**Saved entries:**
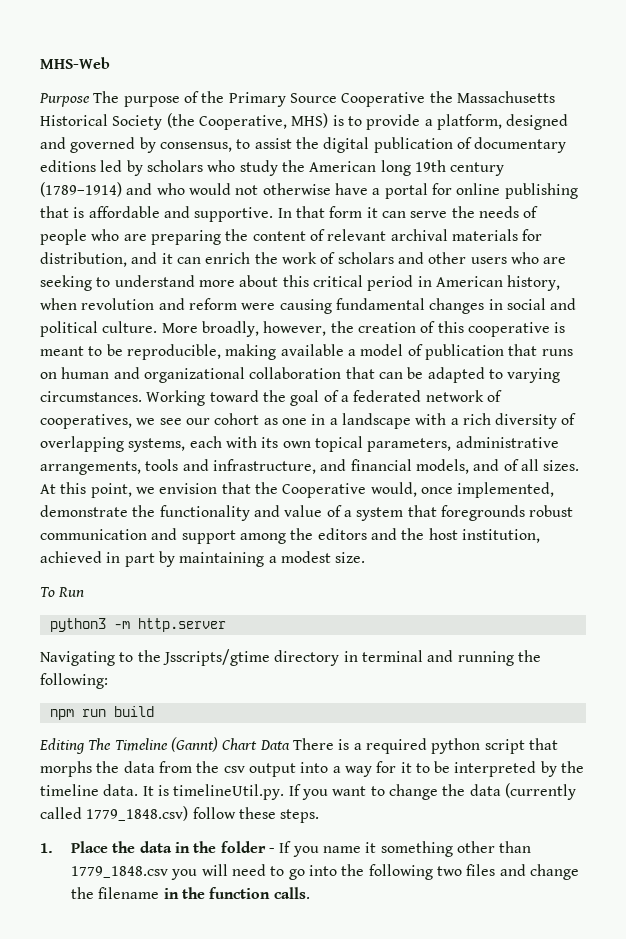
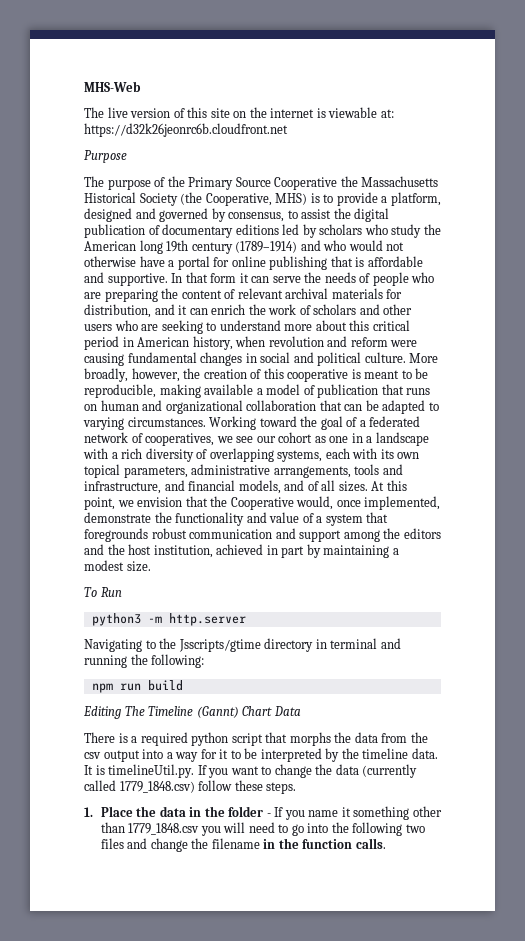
+ The live version of this site on the internet is viewable at: https://d32k26jeonrc6b.cloudfront.net
- Purpose The purpose of the Primary Source Cooperative the Massachusetts Historical Society (the Cooperative, MHS) is to provide a platform, designed and governed by consensus, to assist the digital publication of documentary editions led by scholars who study the American long 19th century (1789–1914) and who would not otherwise have a portal for online publishing that is affordable and supportive.
+ Purpose
+ The purpose of the Primary Source Cooperative the Massachusetts Historical Society (the Cooperative, MHS) is to provide a platform, designed and governed by consensus, to assist the digital publication of documentary editions led by scholars who study the American long 19th century (1789–1914) and who would not otherwise have a portal for online publishing that is affordable and supportive.
- Editing The Timeline (Gannt) Chart Data There is a required python script that morphs the data from the csv output into a way for it to be interpreted by the timeline data.
+ Editing The Timeline (Gannt) Chart Data
+ There is a required python script that morphs the data from the csv output into a way for it to be interpreted by the timeline data.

**What to produce:** In which lines of the records does the word "designed" appear? Copy each of them.

**The completed task:**
- Purpose The purpose of the Primary Source Cooperative the Massachusetts Historical Society (the Cooperative, MHS) is to provide a platform, designed and governed by consensus, to assist the digital publication of documentary editions led by scholars who study the American long 19th century (1789–1914) and who would not otherwise have a portal for online publishing that is affordable and supportive.
+ The purpose of the Primary Source Cooperative the Massachusetts Historical Society (the Cooperative, MHS) is to provide a platform, designed and governed by consensus, to assist the digital publication of documentary editions led by scholars who study the American long 19th century (1789–1914) and who would not otherwise have a portal for online publishing that is affordable and supportive.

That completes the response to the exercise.